_The problem_.
Repeat the listing exactly. The images do not belong in the copy.

_The input_.
++++++

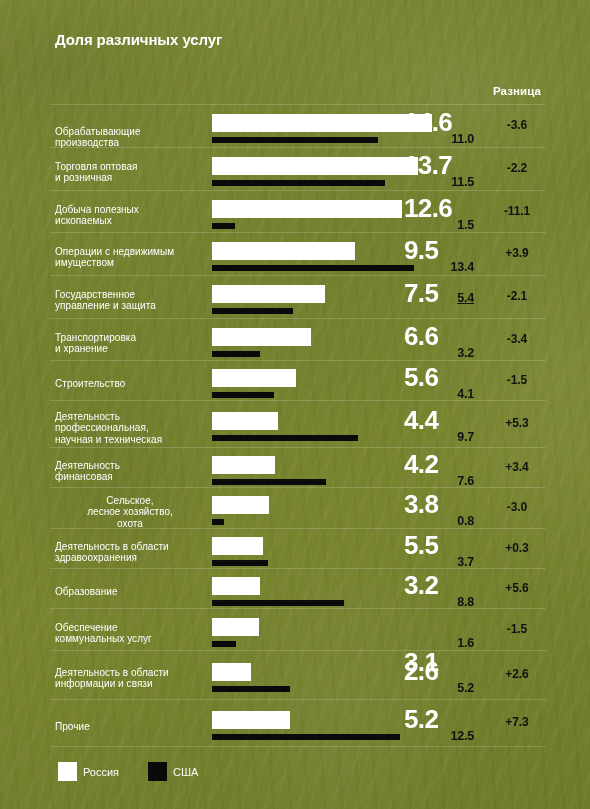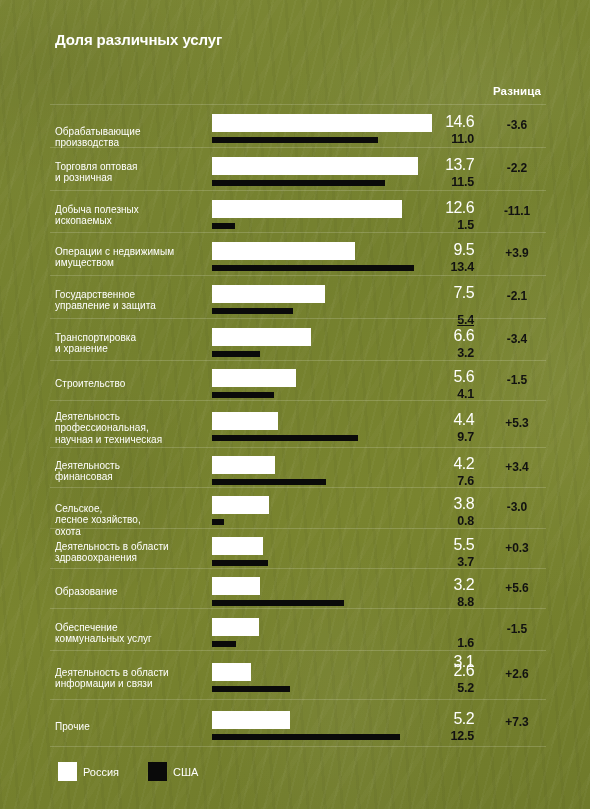--- a/index.html
+++ b/index.html
@@ -55,22 +55,22 @@
   }
   .bars{position:absolute;left:212px;}
   .bar-ru{
     height:18px;background:#ffffff;
     box-shadow:0 0 0 0 rgba(0,0,0,0);
   }
   .bar-us{
     height:6px;background:#0a0a0a;margin-top:5px;
   }
   .val-ru{
-    position:absolute;width:70px;text-align:right;
-    font-size:16px;font-weight:normal;color:#ffffff;
+    position:absolute;width:70px;
+    font-size:26px;font-weight:bold;color:#ffffff;
     letter-spacing:-.6px;line-height:20px;
   }
   .val-us{
     position:absolute;width:70px;text-align:right;
     font-size:12.5px;font-weight:bold;color:#111111;
     line-height:13px;letter-spacing:-.2px;
   }
   .val-diff{
     position:absolute;width:94px;text-align:center;
     font-size:12px;font-weight:bold;color:#111111;
@@ -157,21 +157,21 @@
         <div class="rowline"></div>
         <div class="rlabel" style="top: 14px;">
           <div>Государственное</div>
           <div>управление и защита</div>
         </div>
         <div class="bars" style="top: 10px;">
           <div class="bar-ru" style="width: 112.9px;"></div>
           <div class="bar-us" style="width: 81.3px;"></div>
         </div>
         <div class="val-ru" style="left: 404px; top: 8px;">7.5</div>
-        <div class="val-us" style="left: 404px; top: 39px; text-decoration: underline;">5.4</div>
+        <div class="val-us" style="left: 404px; top: 17px; text-decoration: underline;">5.4</div>
         <div class="val-diff" style="left: 470px; top: 14px;">-2.1</div>
       </div>
       <div class="row" style="top: 318px; height: 42px;">
         <div class="rowline"></div>
         <div class="rlabel" style="top: 14px;">
           <div>Транспортировка</div>
           <div>и хранение</div>
         </div>
         <div class="bars" style="top: 10px;">
           <div class="bar-ru" style="width: 99.3px;"></div>
@@ -218,21 +218,21 @@
         <div class="bars" style="top: 9px;">
           <div class="bar-ru" style="width: 63.2px;"></div>
           <div class="bar-us" style="width: 114.4px;"></div>
         </div>
         <div class="val-ru" style="left: 404px; top: 7px;">4.2</div>
         <div class="val-us" style="left: 404px; top: 28px;">7.6</div>
         <div class="val-diff" style="left: 470px; top: 13px;">+3.4</div>
       </div>
       <div class="row" style="top: 487px; height: 41px;">
         <div class="rowline"></div>
-        <div class="rlabel" style="top: 16px;">
+        <div class="rlabel" style="top: 8px; text-align: center;">
           <div>Сельское,</div>
           <div>лесное хозяйство,</div>
           <div>охота</div>
         </div>
         <div class="bars" style="top: 9px;">
           <div class="bar-ru" style="width: 57.2px;"></div>
           <div class="bar-us" style="width: 12px;"></div>
         </div>
         <div class="val-ru" style="left: 404px; top: 7px;">3.8</div>
         <div class="val-us" style="left: 404px; top: 28px;">0.8</div>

++++++

_Answer to the exercise_.
--- a/index.html
+++ b/index.html
@@ -55,22 +55,22 @@
   }
   .bars{position:absolute;left:212px;}
   .bar-ru{
     height:18px;background:#ffffff;
     box-shadow:0 0 0 0 rgba(0,0,0,0);
   }
   .bar-us{
     height:6px;background:#0a0a0a;margin-top:5px;
   }
   .val-ru{
-    position:absolute;width:70px;text-align:right;
-    font-size:16px;font-weight:normal;color:#ffffff;
+    position:absolute;width:70px;
+    font-size:26px;font-weight:bold;color:#ffffff;
     letter-spacing:-.6px;line-height:20px;
   }
   .val-us{
     position:absolute;width:70px;text-align:right;
     font-size:12.5px;font-weight:bold;color:#111111;
     line-height:13px;letter-spacing:-.2px;
   }
   .val-diff{
     position:absolute;width:94px;text-align:center;
     font-size:12px;font-weight:bold;color:#111111;
@@ -157,21 +157,21 @@
         <div class="rowline"></div>
         <div class="rlabel" style="top: 14px;">
           <div>Государственное</div>
           <div>управление и защита</div>
         </div>
         <div class="bars" style="top: 10px;">
           <div class="bar-ru" style="width: 112.9px;"></div>
           <div class="bar-us" style="width: 81.3px;"></div>
         </div>
         <div class="val-ru" style="left: 404px; top: 8px;">7.5</div>
-        <div class="val-us" style="left: 404px; top: 39px; text-decoration: underline;">5.4</div>
+        <div class="val-us" style="left: 404px; top: 17px; text-decoration: underline;">5.4</div>
         <div class="val-diff" style="left: 470px; top: 14px;">-2.1</div>
       </div>
       <div class="row" style="top: 318px; height: 42px;">
         <div class="rowline"></div>
         <div class="rlabel" style="top: 14px;">
           <div>Транспортировка</div>
           <div>и хранение</div>
         </div>
         <div class="bars" style="top: 10px;">
           <div class="bar-ru" style="width: 99.3px;"></div>
@@ -218,21 +218,21 @@
         <div class="bars" style="top: 9px;">
           <div class="bar-ru" style="width: 63.2px;"></div>
           <div class="bar-us" style="width: 114.4px;"></div>
         </div>
         <div class="val-ru" style="left: 404px; top: 7px;">4.2</div>
         <div class="val-us" style="left: 404px; top: 28px;">7.6</div>
         <div class="val-diff" style="left: 470px; top: 13px;">+3.4</div>
       </div>
       <div class="row" style="top: 487px; height: 41px;">
         <div class="rowline"></div>
-        <div class="rlabel" style="top: 16px;">
+        <div class="rlabel" style="top: 8px; text-align: center;">
           <div>Сельское,</div>
           <div>лесное хозяйство,</div>
           <div>охота</div>
         </div>
         <div class="bars" style="top: 9px;">
           <div class="bar-ru" style="width: 57.2px;"></div>
           <div class="bar-us" style="width: 12px;"></div>
         </div>
         <div class="val-ru" style="left: 404px; top: 7px;">3.8</div>
         <div class="val-us" style="left: 404px; top: 28px;">0.8</div>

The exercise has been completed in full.